The man scoffed. "Why? How do you know he wouldn't have hurt you?"

"Because I know him. I know he would have woken up. I know he's not vicious or violent. He wouldn't hurt me intentionally. Not without some kind of cause. He would never hurt me or my son, and- he was waking up. And if that man hadn't jumped in and scared my father, if he hadn't been in any way provoked, I would have been absolutely fine. He would have called an ambulance just as fast, and better yet, we wouldn't be sitting here fighting assault charges the man had no place filling. If he was there to protect me, then the best thing he could have done was let the two bruises heal and let me and my family move on with our lives."

The prosecutor then stopped and breathed for a moment. Kate's pulse was astronomically fast and she could barely feel herself breathing. She looked at the defense lawyer, then her father, and then her family. All were satisfied. Then, the prosecuting attorney took his time studying Kate for a moment before he began again, "Miss Beckett, are you aware that forty percent of violent crimes are committed while under the influence of alcohol?"

Kate then swallowed. "No, I was not aware of this, but-."

"And two-thirds of violent assaults committed between family members, loved ones, and friends were reported to have involved alcohol, did you know that?"

"Not until now, but-."

"Seventy percent of alcohol related incidents happen in the home, Miss Beckett. Were you aware of this?"

"No, but who knows that stuff off the top of their head?"

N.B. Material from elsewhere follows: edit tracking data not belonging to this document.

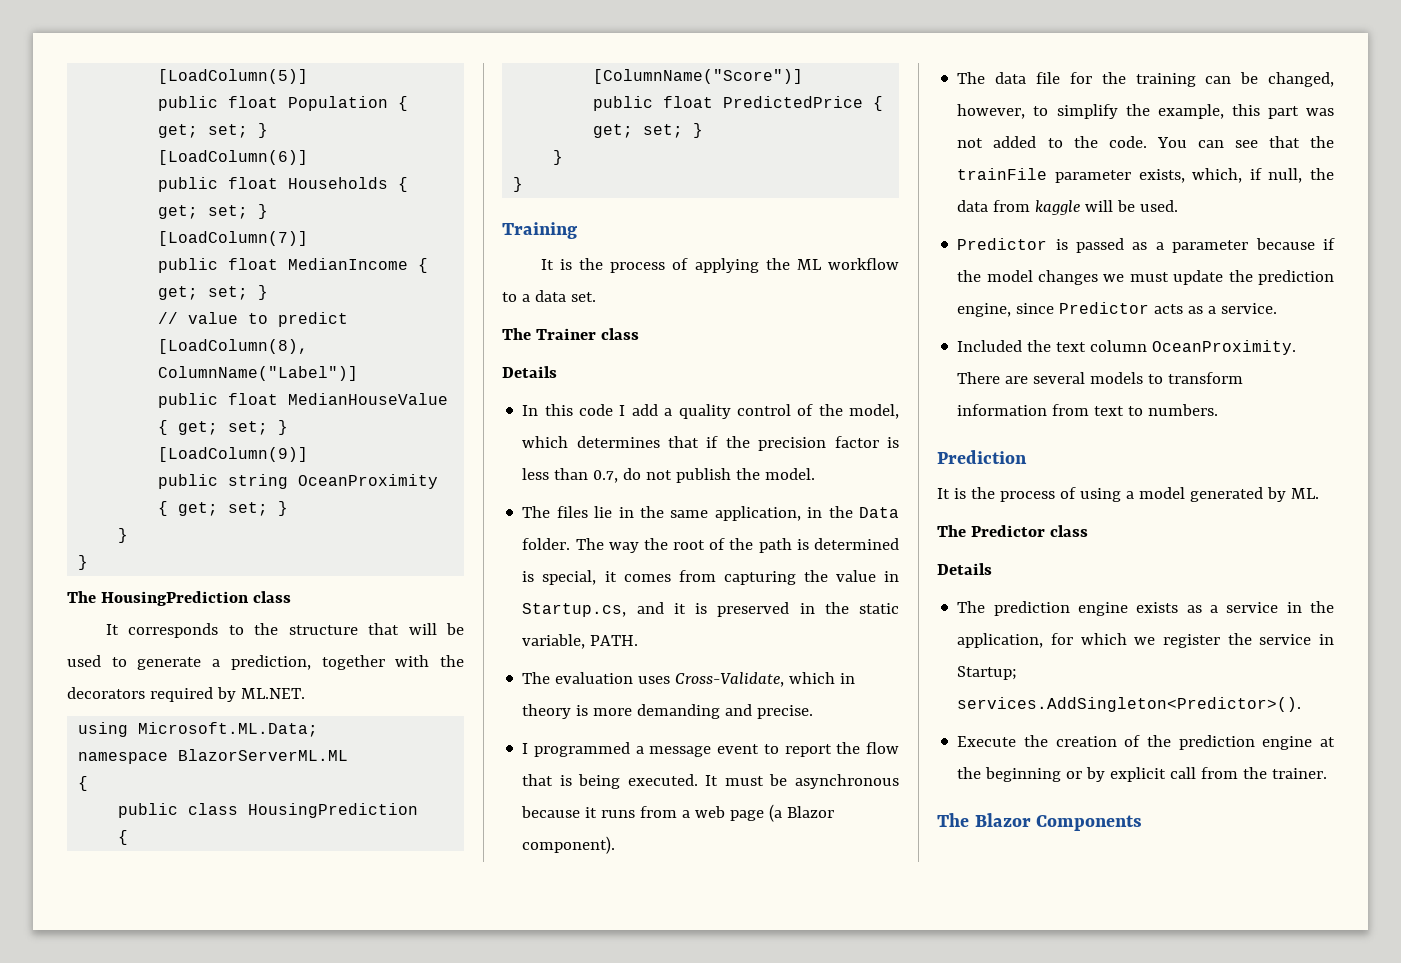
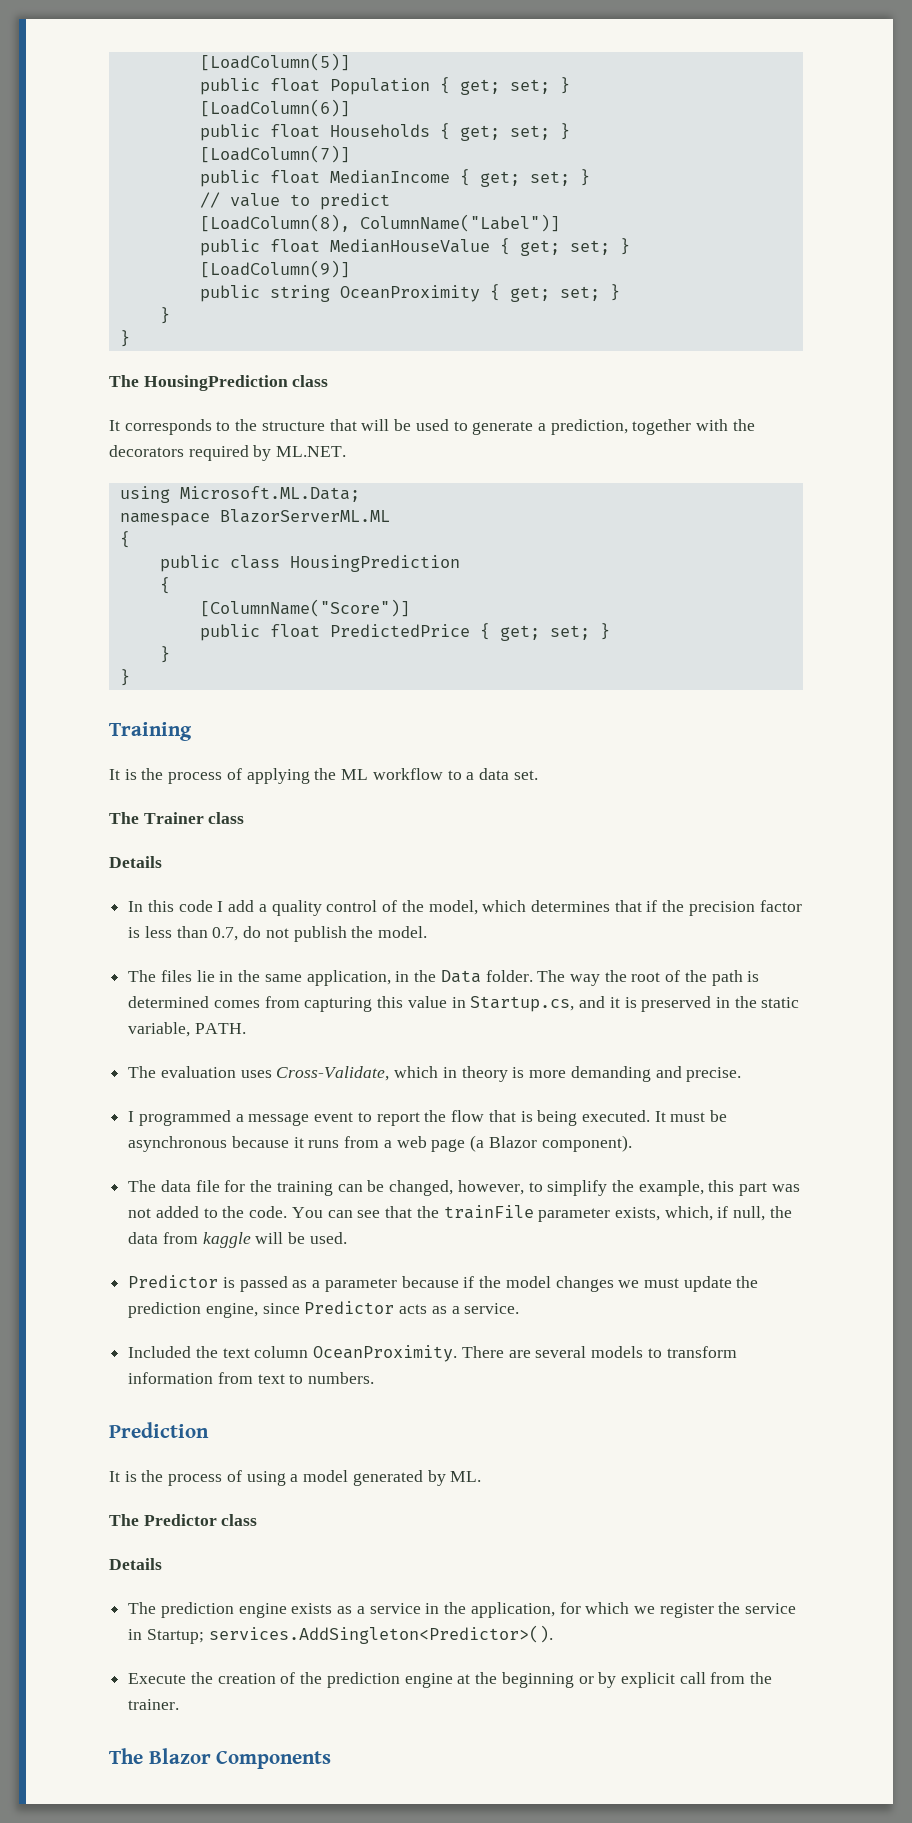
[522,570,617,585] is special, it -> (210, 1002) none
[803,570,828,582] the -> [377,996,404,1008] this

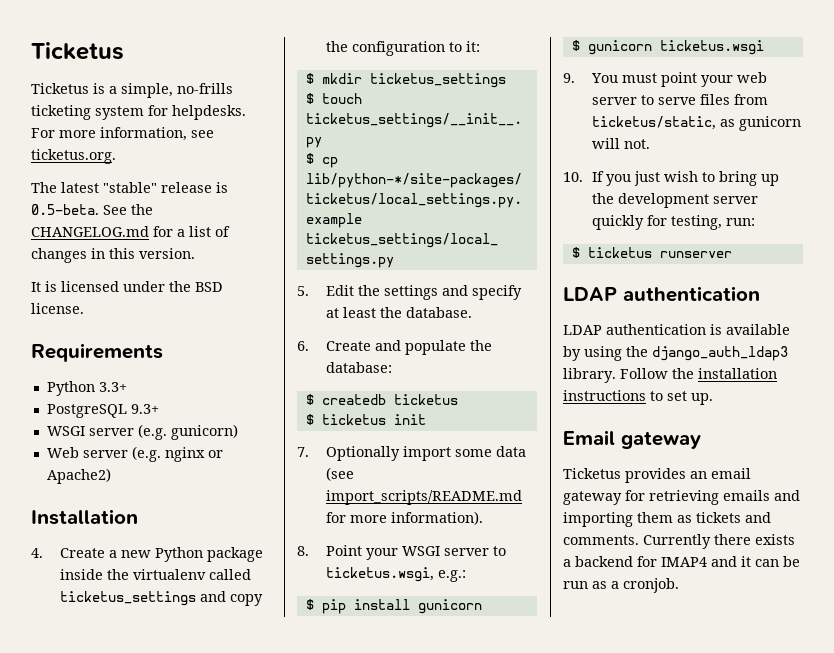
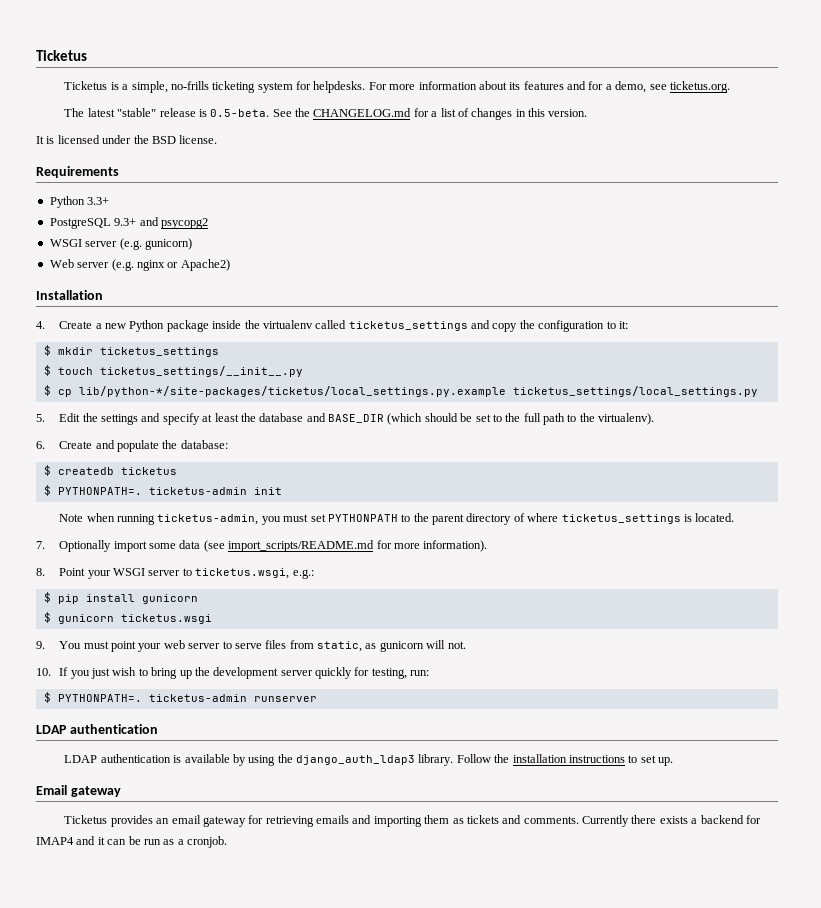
[100,127,187,141] information, -> [418,81,647,93] information about its features and for a demo,
(159, 409) none -> [139,217,208,229] and psycopg2
[405,307,472,318] database. -> [259,413,655,425] database and BASE_DIR (which should be set to the full path to the virtualenv).
[321,414,386,425] ticketus -> [57,487,247,495] PYTHONPATH=. ticketus-admin
(426, 419) none -> [59,513,735,525] // Note when running ticketus-admin, you must set PYTHONPATH to the parent directory of where ticketus_settings is located.
[591,116,716,130] ticketus/static, -> [317,641,363,652] static,
[587,247,652,258] ticketus -> [57,694,247,702] PYTHONPATH=. ticketus-admin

"I do," the man stated. He then took a step back from the stand which he had approached, and upon looking back on the driver, he was brought to a new question. "How many times had your father hit you before your mother died and he was drinking?"

Kate breathed. "Once when I- I crossed a line in an argument with my mother. He got home, she told him about it, he made me repeat what I said to him and then he slapped me across the cheek barely hard enough to hurt."

"And-... in the eleven months it's been since your mother died, he's hit you... Twice?"

"Yes," Kate muscles out. "He's been in pain and- he wasn't dealing with all of this very well."

"You were in pain," the man stated, looking her dead in the eye. "You are nineteen years old, your mother was murdered, and your father was drinking himself into the ground. You then started a relationship and shortly after that, you got pregnant. You are a nineteen year-old college student with a newborn son, a pile of medical bills, and all of the repercussions from this past year have weighed on you."

"Is there a question here," the defense attorney called out.

The man before Kate, who had managed to cause her emotions to well up and just barely stay behind the barricades in her eyes then questioned, "Wouldn't it be fair to say that you don't know who your father is anymore? Wouldn't it be fair to say that the man you once knew, the strong, caring, wholesome man you once knew has disappeared and become someone unrecognizable to you?"

Without really thinking, Kate answered in a trance, "Yes," as a single tear slipped from her eye and rolled down her cheek, her voice muffle by heartache.

With this, the defense lawyer was then able to ask, "Then how did you expect this man who had never even met your father to know that you weren't in any danger, assuming you weren't?" Kate then sat silently, her mouth falling open as noises popped out of her throat. She was looking for an answer, but instead found that her whole body had betrayer her, mind and all. The lawyer seemed to notice as he watched her, and finally, when she could no longer look up and face the world, he backed down and stated, "No further questions."